Offenbar kam er auch dort nicht aus den Sorgen heraus und kehrte nach Karlsruhe zurück
, wo ihm Druck und Verlag eines „Provinzialblattes" bewilligt wurde. In dieser Darstellung
fährt Toni Peter mit der auch für diese Studie bedeutsamen Feststellung fort:
„Das in der Folgezeit im Hause Herrenstraße 26 verlegte und von kurfürstlichen Privilegien
getragene Blatt bot infolge einer strengen Zensurüberwachung Müllers Streben nach einer
Ausweitung des geistigen Klimas seiner Vaterstadt keinen Raum."220

Die Zensur bestimmte aber nicht nur das persönliche Schicksal Johann Gottlieb Müllers,
sondern auch den geistigen Gehalt seiner Zeitschriften und Zeitungen, angefangen von
den moralischen Wochenschriften bis zu seiner modernen Zeitung, dem „Courrier politique
et litteraire des deux nations". Die Aktualität seiner Konzeption ist geradezu verblüffend
: „Die Franzosen und Deutschen, die durch nachbarliche und politische Beziehungen
verbunden sind, die immer mehr an Bedeutung gewinnen, haben das größte Interesse
daran, gegenseitig über ihre politischen Angelegenheiten unterrichtet zu werden, und
zwar auf eine sichere und authentische Weise." Es war dem Verfasser aus verschiedenen
Gründen nicht möglich, sämtliche in Frage kommenden Nachschlagewerke einzusehen,
doch fand sich bei der vorgenommenen Auswahl keines, das vom „Kurier" und dem
„Courrier" Notiz genommen hätte.

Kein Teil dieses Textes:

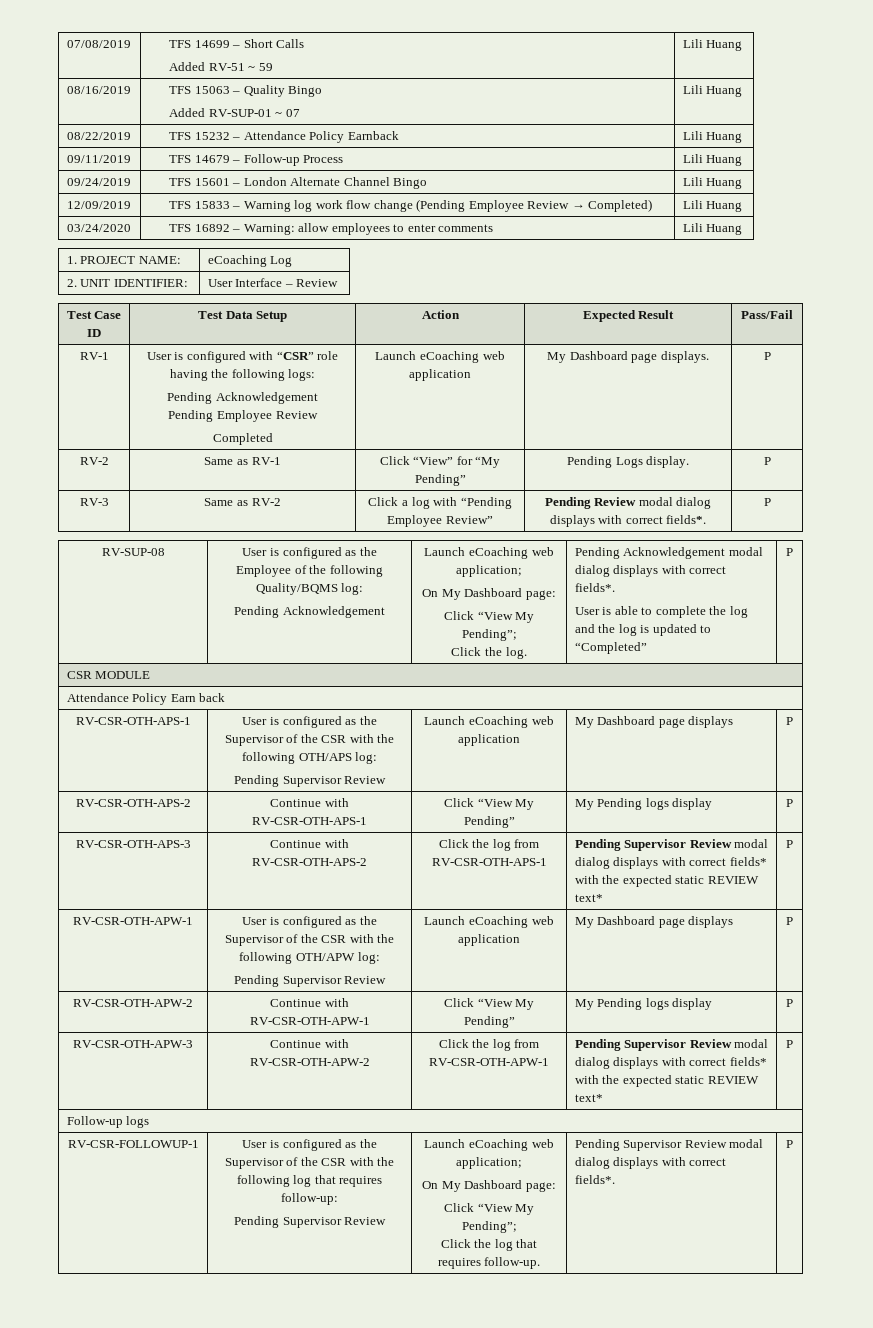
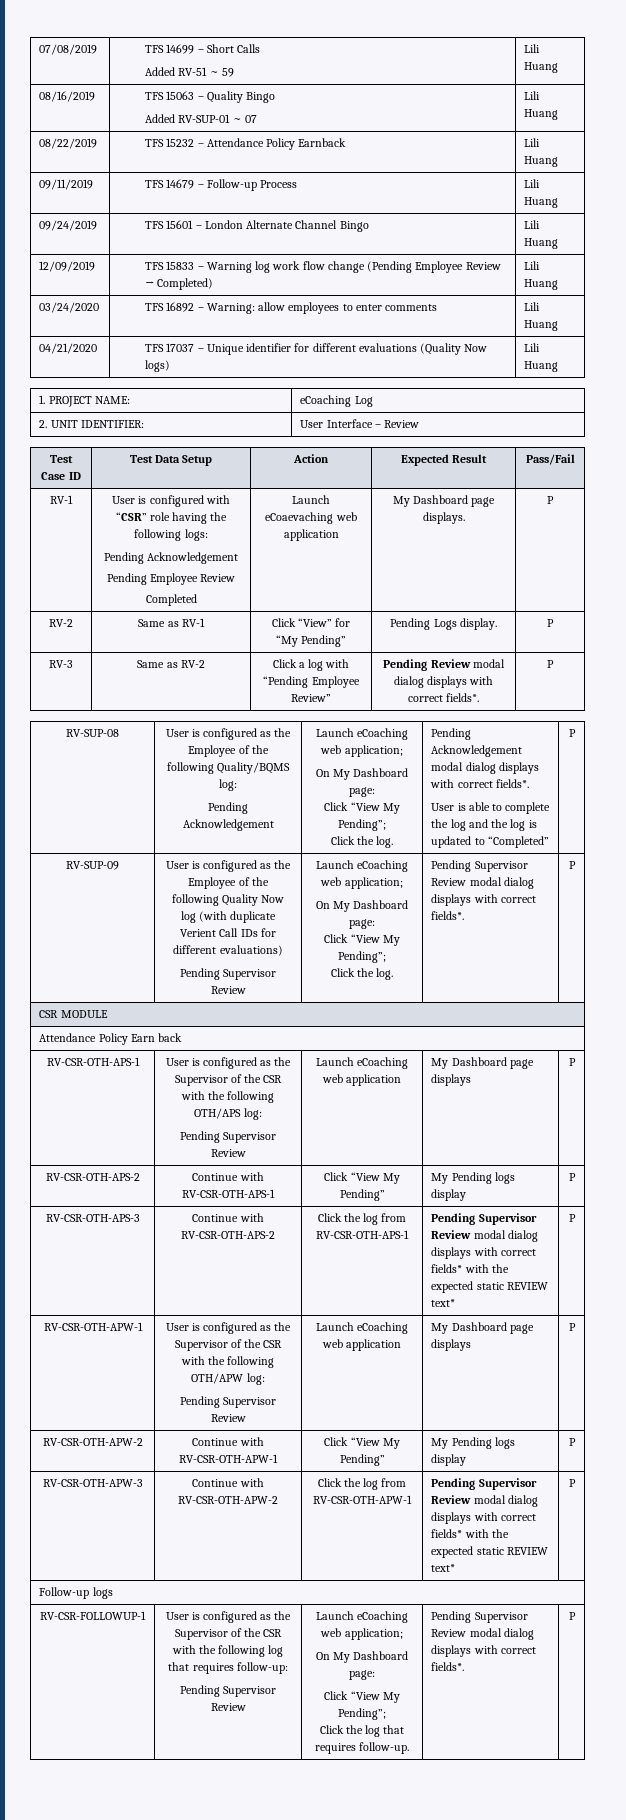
+ 04/21/2020 | TFS 17037 – Unique identifier for different evaluations (Quality Now logs) | Lili Huang
  RV-1 | User is configured with “CSR” role having the following logs:
  Pending Acknowledgement
  Pending Employee Review
- Completed | Launch eCoaching web application | My Dashboard page displays. | P
+ Completed | Launch eCoaevaching web application | My Dashboard page displays. | P
+ RV-SUP-09 | User is configured as the Employee of the following Quality Now log (with duplicate Verient Call IDs for different evaluations)
+ Pending Supervisor Review | Launch eCoaching web application;
+ On My Dashboard page:
+ Click “View My Pending”;
+ Click the log. | Pending Supervisor Review modal dialog displays with correct fields*. | P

Kritisch wurde dagegen beispielsweise bei Beutler-
Gutsmuths221 vermerkt, daß es sich beim „Encyclopädischen Journal" um eine Nachahmung
der Englischen Magazine handele, wie es dann auch d'Ester222 formuliert, der
immerhin die guten Ubersetzungen anerkennt, die aus dem Holländischen (das E. J. wurde
auch in Utrecht verkauft), Französischen und Englischen angefertigt wurden. Auch
Bensei kann nicht oft genug die Benutzung fremder Literatur hervorheben. Das ist
sachlich zweifellos richtig, trifft aber keinesfalls den Kern der damaligen Publizistik, den
Diez bei seiner Besprechung des E. J. in der „Allgemeinen deutschen Bibliothek" herausgeschält
hat. Was Diez über den Einfluß der Zensur sagt, scheint uns wert, in Erinnerung
gebracht zu werden223:

„Indessen gibt es in Deutschland noch einsichtsvolle Staatsmänner genug, die die Freiheit
zu denken und die Freiheit zu schreiben begünstigen würden. Aber die deutsche Literatur
steht nicht unter der unmittelbaren Aufsicht von Staatsmännern. Zensoren urteilen ohne
Appellation über das Leben und über den Tod eines deutschen Buchs. Der mittelmäßigste
Kopf, der eben Dekan einer Fakultät ist, darf aus dem Werk des größten Genies, die
Stellen, die ihm mißfallen, ohne Barmherzigkeit wegstreichen, und niemand darf ihn
fragen: Was machst Du? Oft ist der Eigensinn, oft aber auch die Ängstlichkeit dieser
Leute schuld, daß die besten Gedanken im verborgenen bleiben . . .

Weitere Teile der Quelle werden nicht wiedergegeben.